Where the line holding "discount: none -> 25% = 190.76" appears, start copying, and continue exactly through the last line of the listing, skipping pictures.

DATA PROVIDED
-- Opening Marker --

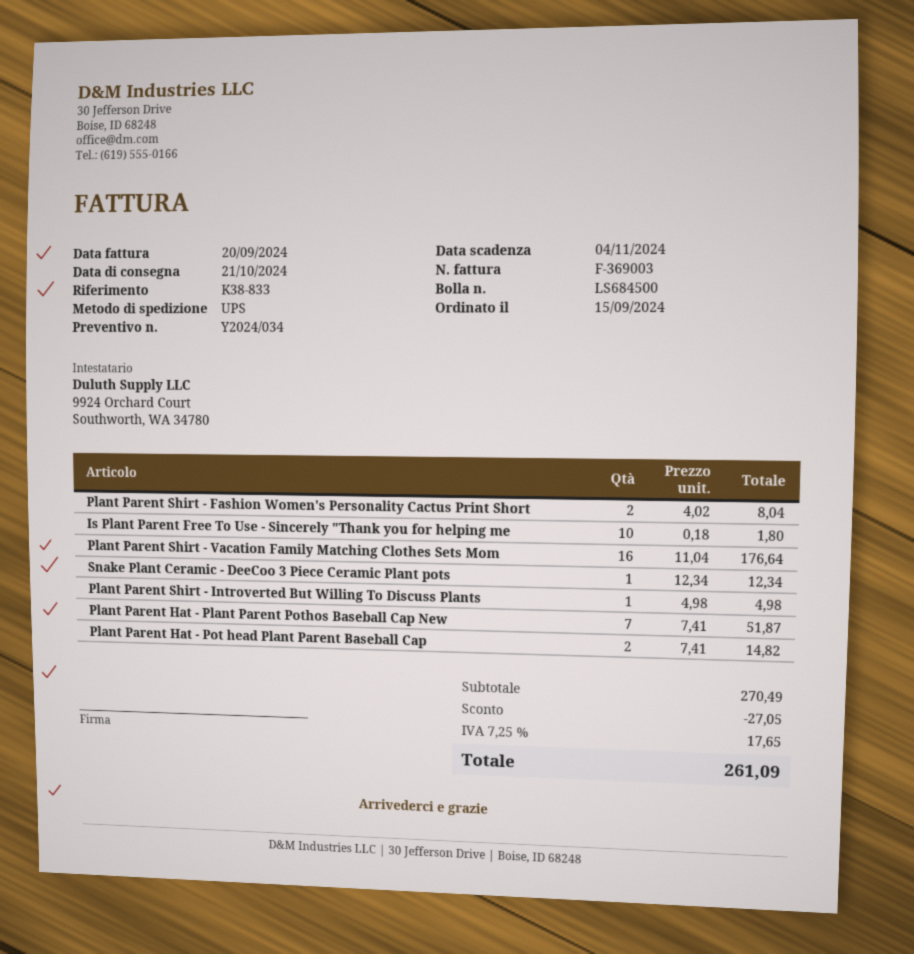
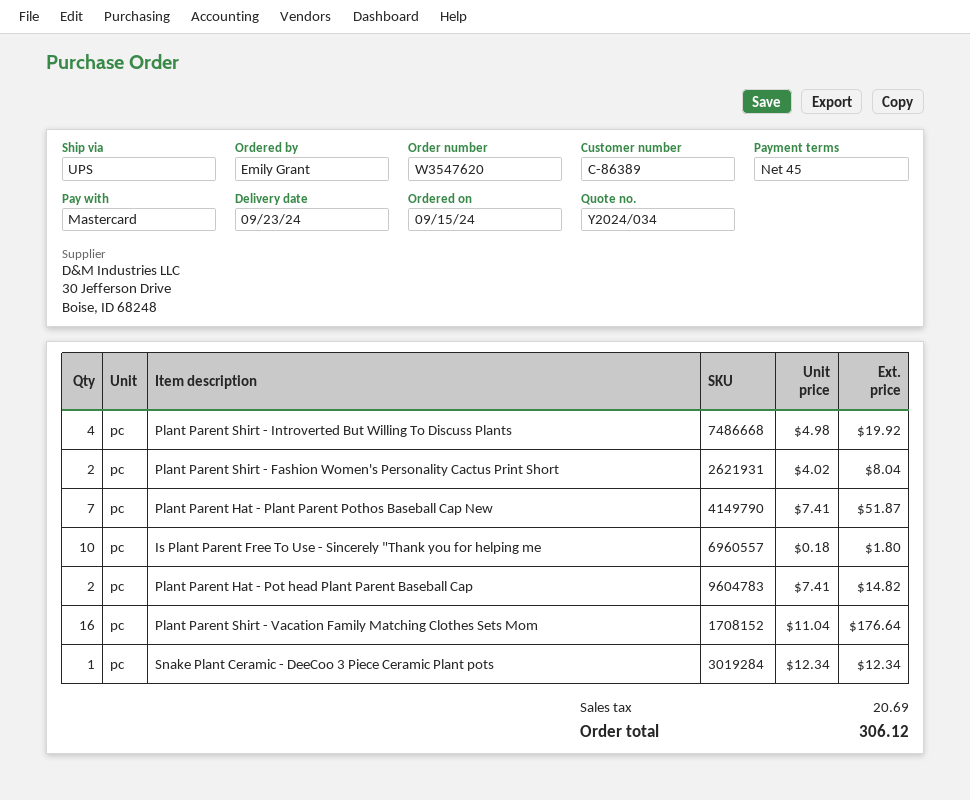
delivery date: 2024-10-21 -> 2024-09-23
Plant Parent Shirt - Introverted But Willing To Discuss Plants: 1 x 4.98 = 4.98 -> 4 x 4.98 = 19.92
discount: 27.05 -> none
tax: 17.65 -> 20.69
total: 261.09 -> 306.12

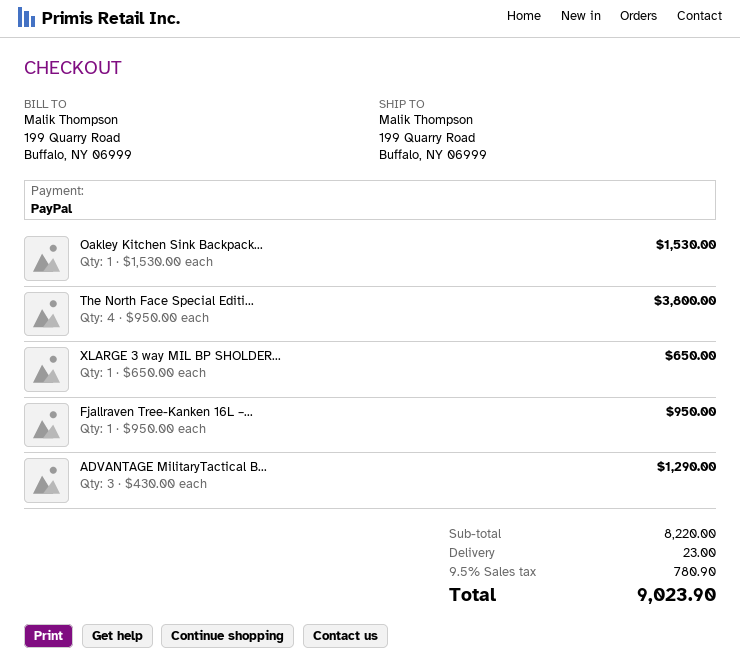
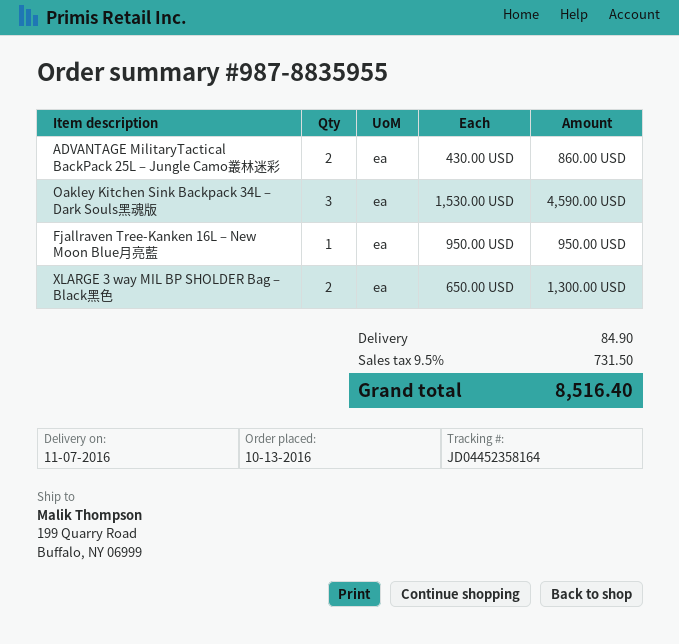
Oakley Kitchen Sink Backpack...: 1 x 1530.00 = 1530.00 -> 3 x 1530.00 = 4590.00
The North Face Special Editi...: 4 x 950.00 = 3800.00 -> none
XLARGE 3 way MIL BP SHOLDER...: 1 x 650.00 = 650.00 -> 2 x 650.00 = 1300.00
ADVANTAGE MilitaryTactical B...: 3 x 430.00 = 1290.00 -> 2 x 430.00 = 860.00
shipping: 23.00 -> 84.90
tax: 9.5% = 780.90 -> 9.5% = 731.50
total: 9023.90 -> 8516.40

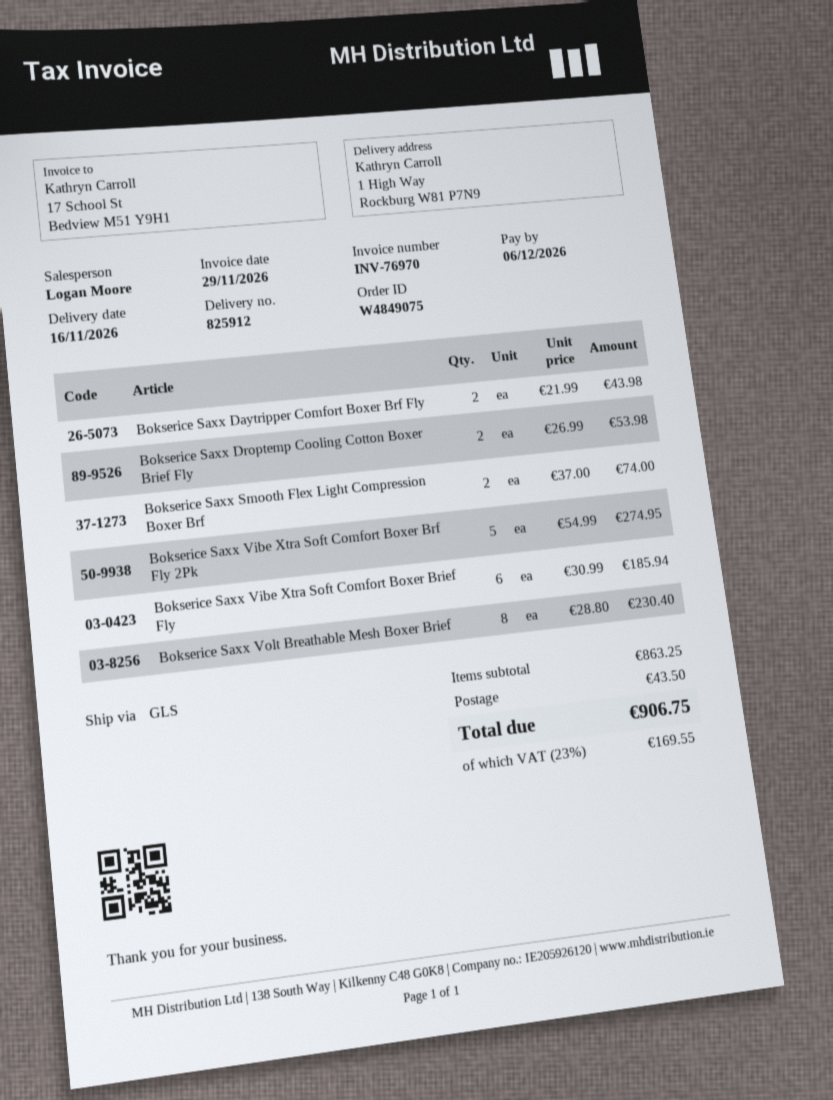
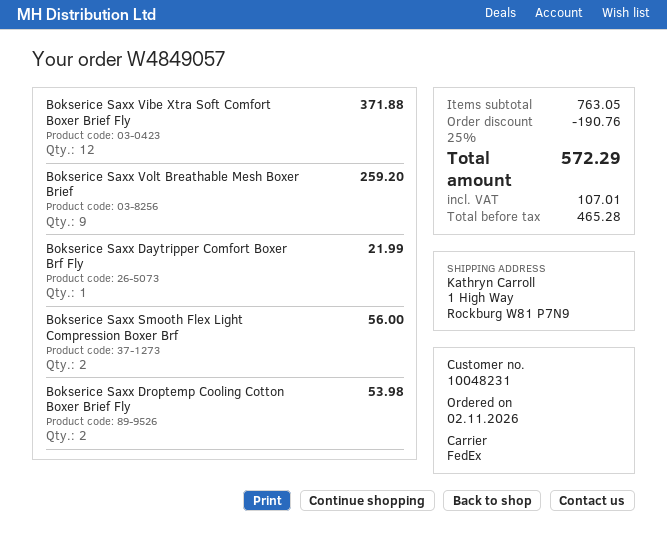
order number: W4849075 -> W4849057
shipping method: GLS -> FedEx
Bokserice Saxx Daytripper Comfort Boxer Brf Fly: 2 for 43.98 -> 1 for 21.99
Bokserice Saxx Smooth Flex Light Compression Boxer Brf: 2 for 74.00 -> 2 for 56.00
Bokserice Saxx Vibe Xtra Soft Comfort Boxer Brf Fly 2Pk: 5 for 274.95 -> none
Bokserice Saxx Vibe Xtra Soft Comfort Boxer Brief Fly: 6 for 185.94 -> 12 for 371.88
Bokserice Saxx Volt Breathable Mesh Boxer Brief: 8 for 230.40 -> 9 for 259.20
subtotal: 863.25 -> 763.05
discount: none -> 25% = 190.76
shipping: 43.50 -> none
tax: 169.55 -> 107.01
total: 906.75 -> 572.29

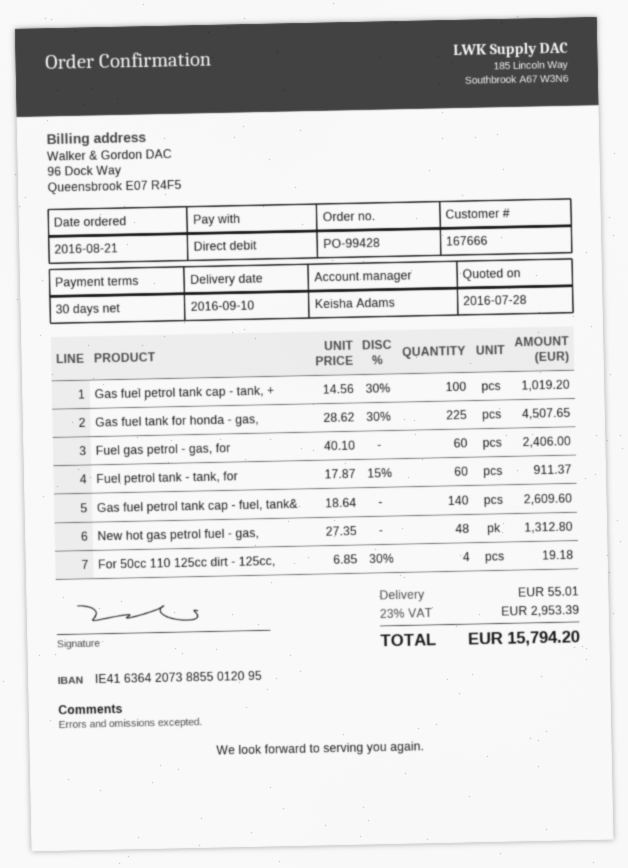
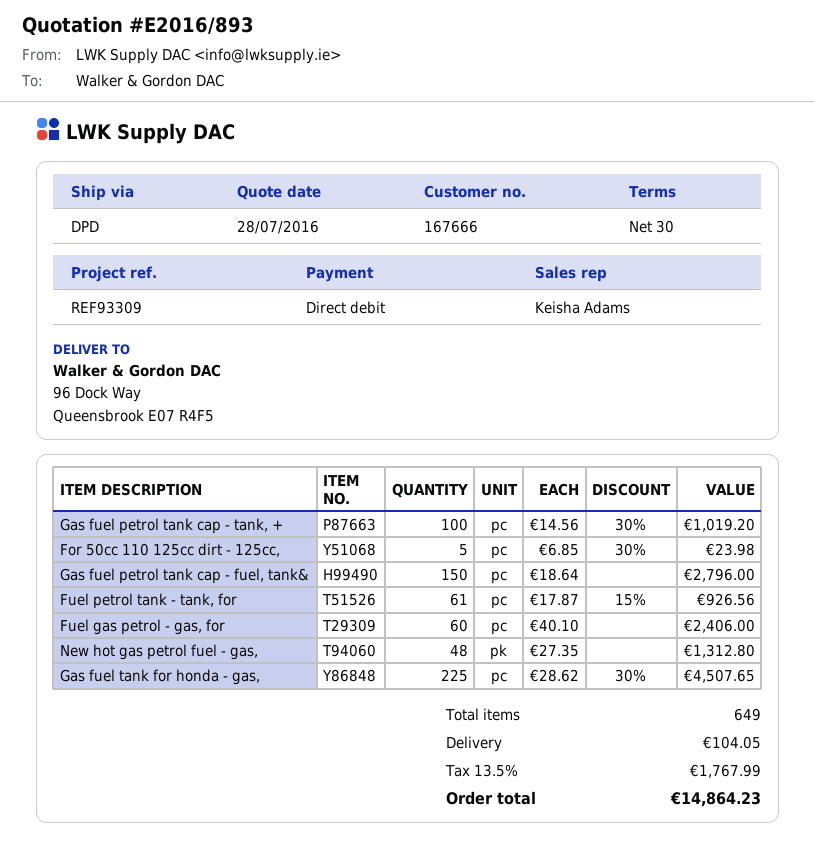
Fuel petrol tank - tank, for: 60 x 17.87 - 15% = 911.37 -> 61 x 17.87 - 15% = 926.56
Gas fuel petrol tank cap - fuel, tank&: 140 x 18.64 = 2609.60 -> 150 x 18.64 = 2796.00
For 50cc 110 125cc dirt - 125cc,: 4 x 6.85 - 30% = 19.18 -> 5 x 6.85 - 30% = 23.98
shipping: 55.01 -> 104.05
tax: 23% = 2953.39 -> 13.5% = 1767.99
total: 15794.20 -> 14864.23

-- Closing Marker --

REPLY TO THE EXERCISE
discount: none -> 25% = 190.76
shipping: 43.50 -> none
tax: 169.55 -> 107.01
total: 906.75 -> 572.29

Fuel petrol tank - tank, for: 60 x 17.87 - 15% = 911.37 -> 61 x 17.87 - 15% = 926.56
Gas fuel petrol tank cap - fuel, tank&: 140 x 18.64 = 2609.60 -> 150 x 18.64 = 2796.00
For 50cc 110 125cc dirt - 125cc,: 4 x 6.85 - 30% = 19.18 -> 5 x 6.85 - 30% = 23.98
shipping: 55.01 -> 104.05
tax: 23% = 2953.39 -> 13.5% = 1767.99
total: 15794.20 -> 14864.23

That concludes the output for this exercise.